UTSW cardiologist Dr. Benjamin Levine, left, will use NASA-honed technology to monitor swimmer Ben Lecomte in his record-setting goal to become the first person to swim across the Pacific Ocean. Image courtesy of UT Southwestern.
September 21, 2015 — University of Texas Southwestern cardiologist Benjamin Levine, M.D., will use NASA-honed technology to monitor swimmer Ben Lecomte in his record-setting goal to become the first person to swim across the Pacific Ocean. Lecomte will plunge into the ocean off of a Tokyo beach this summer heading for San Francisco.
Levine, a renowned sports cardiologist who holds the Distinguished Professorship in Exercise Sciences at UT Southwestern, is hoping to study the effects of the endurance swim on Lecomte’s heart.
“This is a continuation of our work and our interest in the effects of extreme conditions on the human body,” said Levine, professor of internal medicine and director of the Institute for Exercise and Environmental Medicine at Texas Health Presbyterian Hospital Dallas. The hospital is the result of a partnership between UT Southwestern and Texas Health Resources that studies human physiology across the life span, especially physiology under extreme conditions.
One of the current controversies in cardiology is whether extreme athletic performance has a harmful effect on the heart. Despite the demands of Lecomte’s swim, Levine anticipates no negative effects on the swimmer’s heart.

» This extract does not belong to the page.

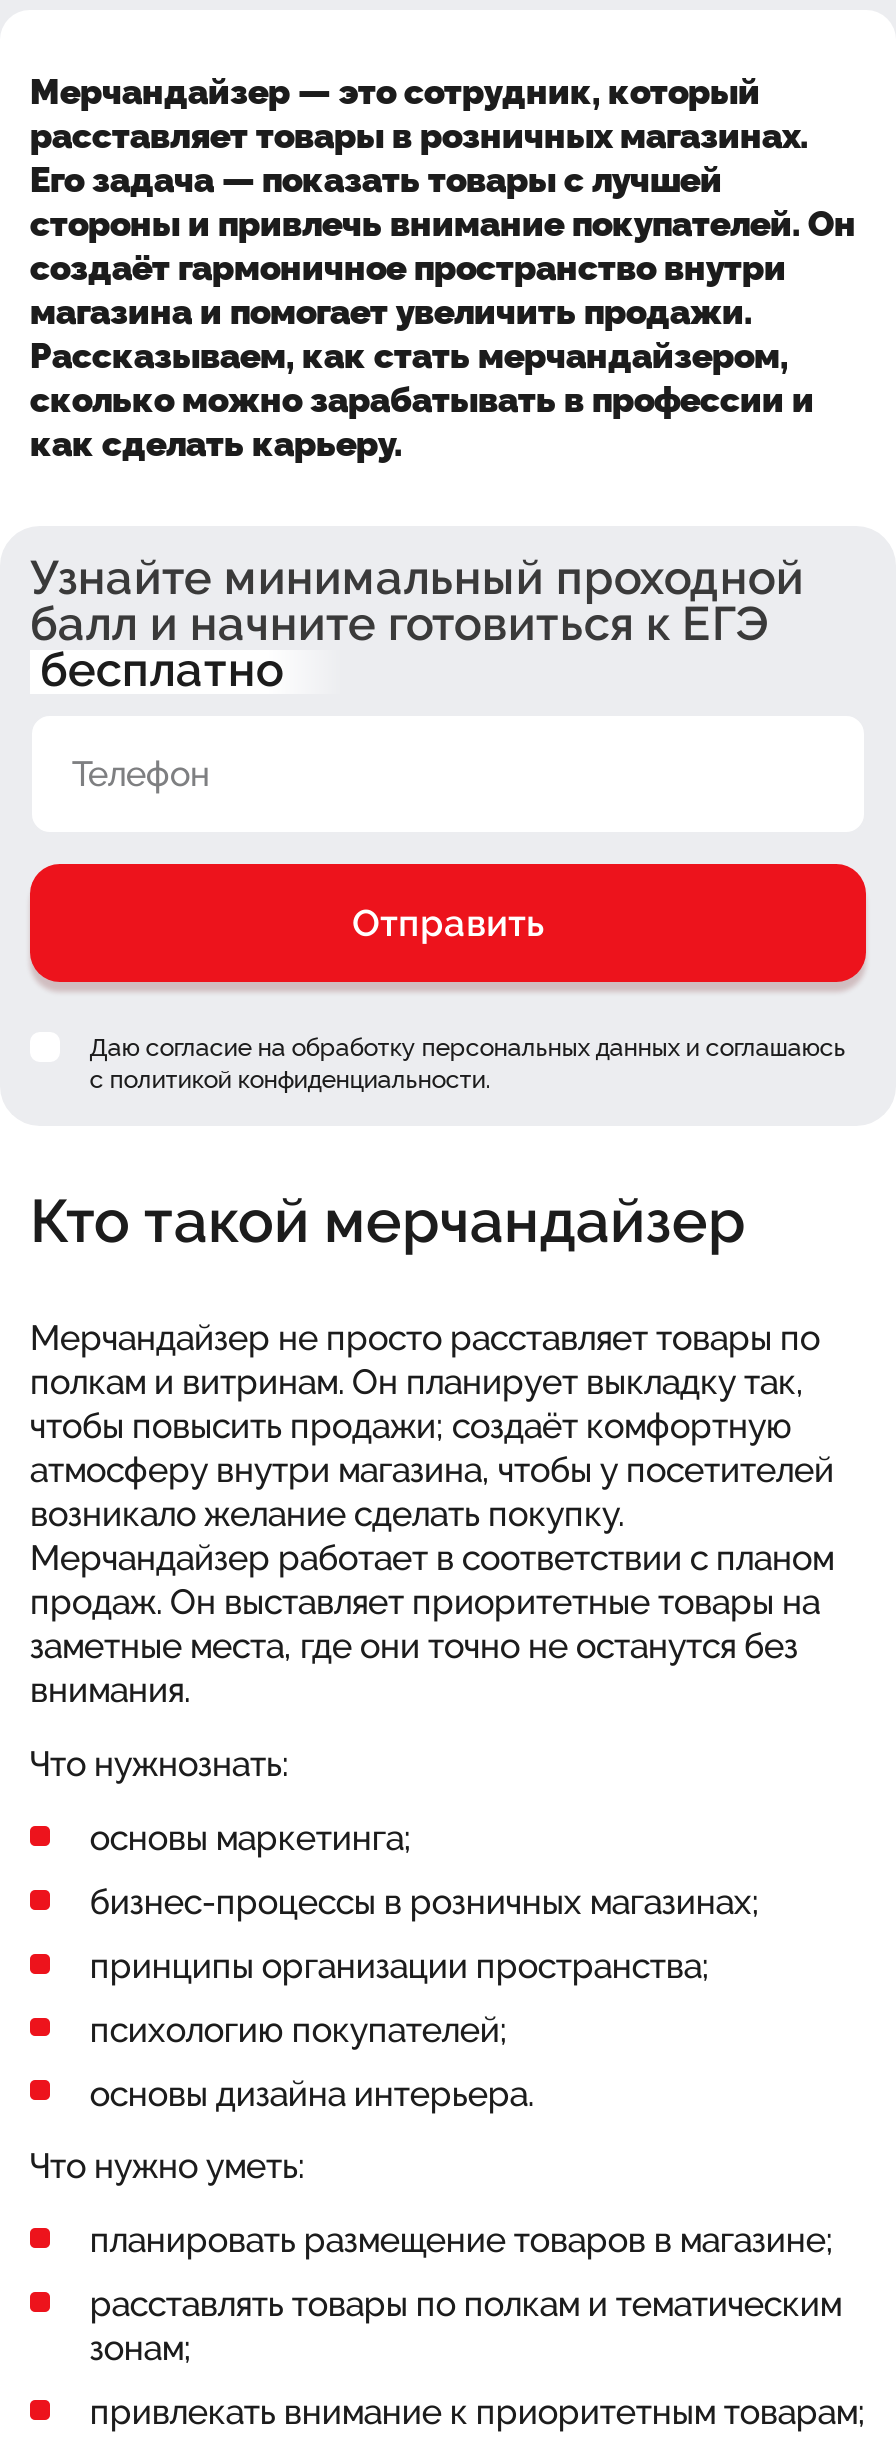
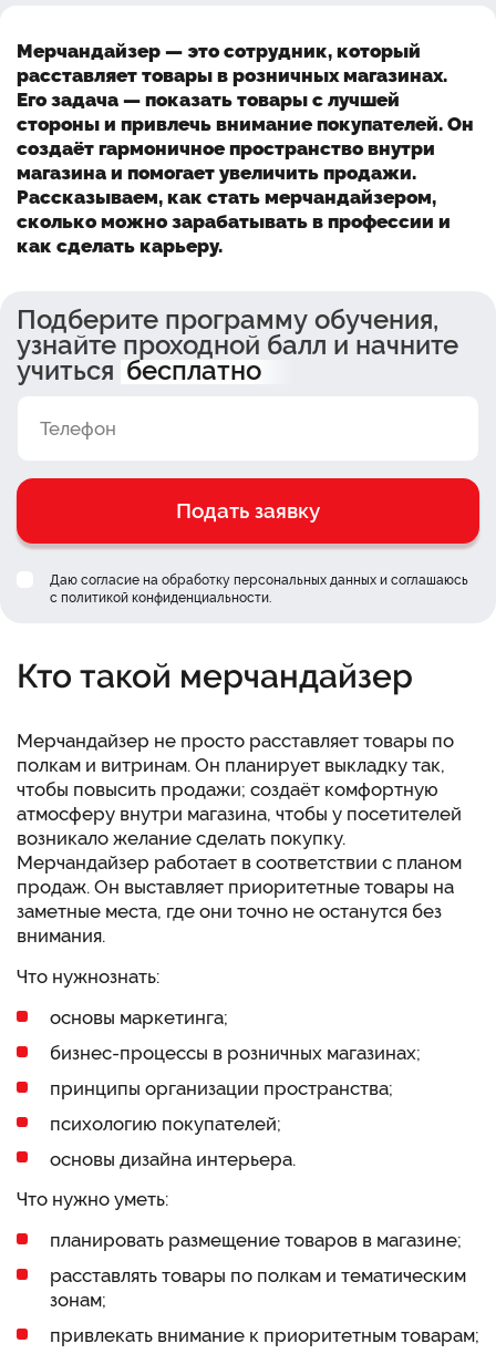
[30,550,804,698] Узнайте минимальный проходной | балл и начните готовиться к ЕГЭ | бесплатно -> [16,304,458,386] Подберите программу обучения, | узнайте проходной балл и начните | учиться бесплатно
[352,901,544,945] Отправить -> [176,499,320,523] Подать заявку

Levine, who was part of NASA’s Specialized Center of Research and Training and the Human Research Facility (Space Station) Scientific Working Group, will use NASA-tested technology called remote guidance echocardiography to monitor changes to Lecomte’s heart during his swim. The technology is the same used to monitor astronauts on the International Space Station.
Echocardiography uses high-pitched sound waves that are bounced off the heart. Echoes of these ultrasonic waves are picked up by the machine and translated into a video image of the beating heart. Echocardiograms are usually performed by trained sonographers, but the remote guidance echocardiograph technology allows a sonographer to guide a modestly trained individual through the process in remote locations such as the International Space Station, a small village in Mozambique or the middle of the Pacific Ocean.
Using this same technology, Levine and colleagues recently completed a seven-year study of the hearts of 13 astronauts who were living on the International Space Station. That study examined the impact of long-term microgravity on heart function.
“This is the ultimate in telemedicine. The astronauts spend a few hours training and practicing using echocardiography in the Space Station mock-up at Johnson Space Center. Some of them are really into it. I wouldn’t have thought it possible, but you get research-quality images,” said Levine, who holds the S. Finley Ewing Jr. Chair for Wellness and the Harry S. Moss Heart Chair for Cardiovascular Research at Texas Health Presbyterian Dallas.
Levine’s lab already began the research on Lecomte by taking baseline echoes of his heart.
“He’s lean and has a nice big heart that comes right up against the chest, so we took some beautiful two- and three-dimensional images, which will serve as a baseline for during and after his swim,” Levine said. “It looks fantastic. It’s large – appropriately so – and strong. It beats normally.”
Lecomte, a longtime Grand Prairie resident who recently moved to Round Rock, Texas, is a record-setting endurance athlete who was the first person to swim across the Atlantic Ocean. He is now looking to become the first to swim across the Pacific Ocean, with the goal of bringing attention to environmental issues.